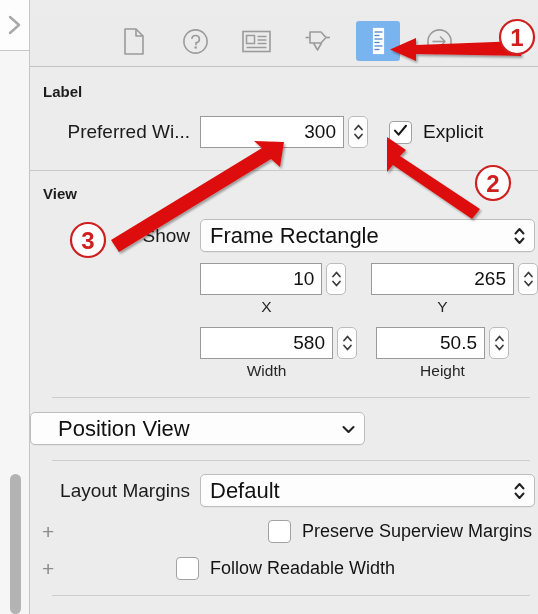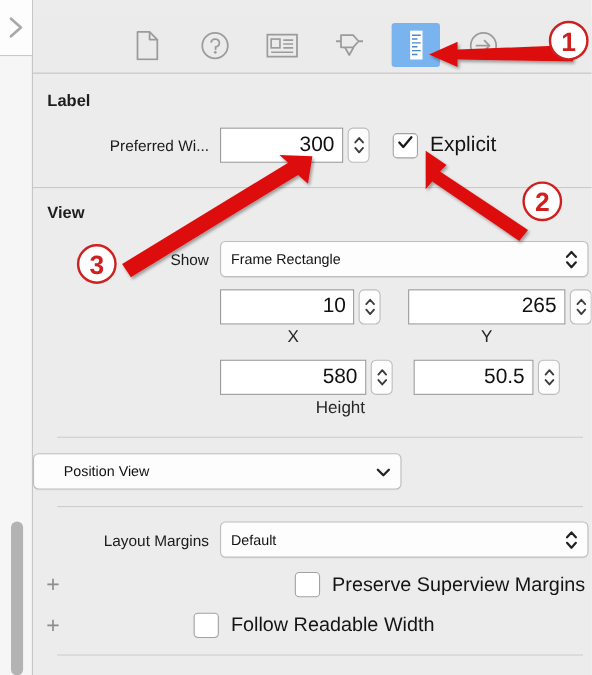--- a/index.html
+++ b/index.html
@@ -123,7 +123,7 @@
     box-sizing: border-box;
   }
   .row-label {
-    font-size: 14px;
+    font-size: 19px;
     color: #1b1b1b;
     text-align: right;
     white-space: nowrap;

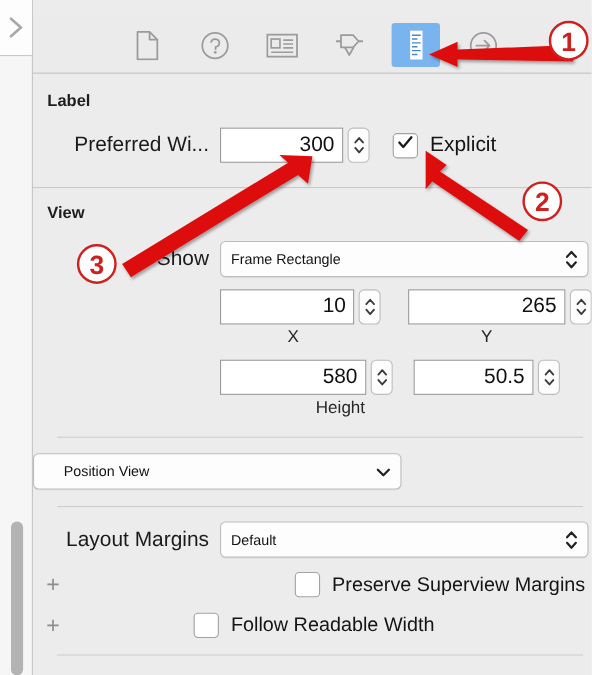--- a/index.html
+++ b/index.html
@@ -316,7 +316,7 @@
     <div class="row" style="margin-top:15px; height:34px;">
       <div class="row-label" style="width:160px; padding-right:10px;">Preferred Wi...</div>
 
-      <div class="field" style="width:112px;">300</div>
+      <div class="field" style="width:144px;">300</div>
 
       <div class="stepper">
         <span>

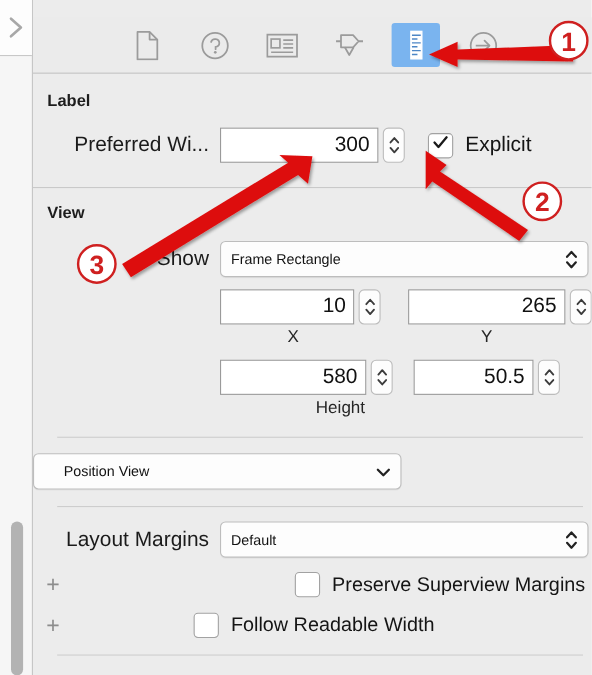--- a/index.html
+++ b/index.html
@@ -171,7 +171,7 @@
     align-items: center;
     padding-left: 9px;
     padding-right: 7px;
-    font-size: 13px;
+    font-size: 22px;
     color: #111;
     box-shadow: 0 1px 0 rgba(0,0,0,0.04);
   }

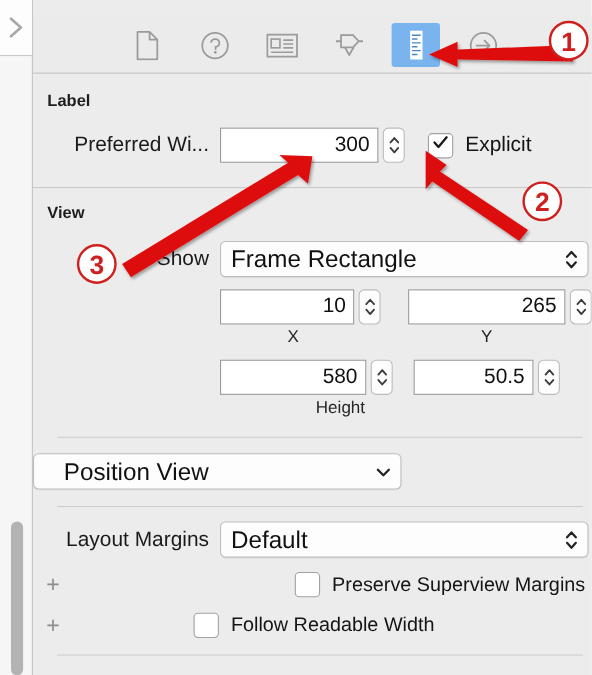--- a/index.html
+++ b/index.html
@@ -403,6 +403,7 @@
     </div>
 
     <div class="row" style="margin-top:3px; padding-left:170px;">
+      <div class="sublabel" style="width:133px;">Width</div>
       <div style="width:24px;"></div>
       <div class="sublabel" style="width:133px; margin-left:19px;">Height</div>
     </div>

> **WORK INSTRUCTION**: Apart from the images, everything in the records must be repeated exactly.

> **WRITTEN SOLUTION**:
--- a/index.html
+++ b/index.html
@@ -123,7 +123,7 @@
     box-sizing: border-box;
   }
   .row-label {
-    font-size: 14px;
+    font-size: 19px;
     color: #1b1b1b;
     text-align: right;
     white-space: nowrap;

--- a/index.html
+++ b/index.html
@@ -316,7 +316,7 @@
     <div class="row" style="margin-top:15px; height:34px;">
       <div class="row-label" style="width:160px; padding-right:10px;">Preferred Wi...</div>
 
-      <div class="field" style="width:112px;">300</div>
+      <div class="field" style="width:144px;">300</div>
 
       <div class="stepper">
         <span>

--- a/index.html
+++ b/index.html
@@ -171,7 +171,7 @@
     align-items: center;
     padding-left: 9px;
     padding-right: 7px;
-    font-size: 13px;
+    font-size: 22px;
     color: #111;
     box-shadow: 0 1px 0 rgba(0,0,0,0.04);
   }

--- a/index.html
+++ b/index.html
@@ -403,6 +403,7 @@
     </div>
 
     <div class="row" style="margin-top:3px; padding-left:170px;">
+      <div class="sublabel" style="width:133px;">Width</div>
       <div style="width:24px;"></div>
       <div class="sublabel" style="width:133px; margin-left:19px;">Height</div>
     </div>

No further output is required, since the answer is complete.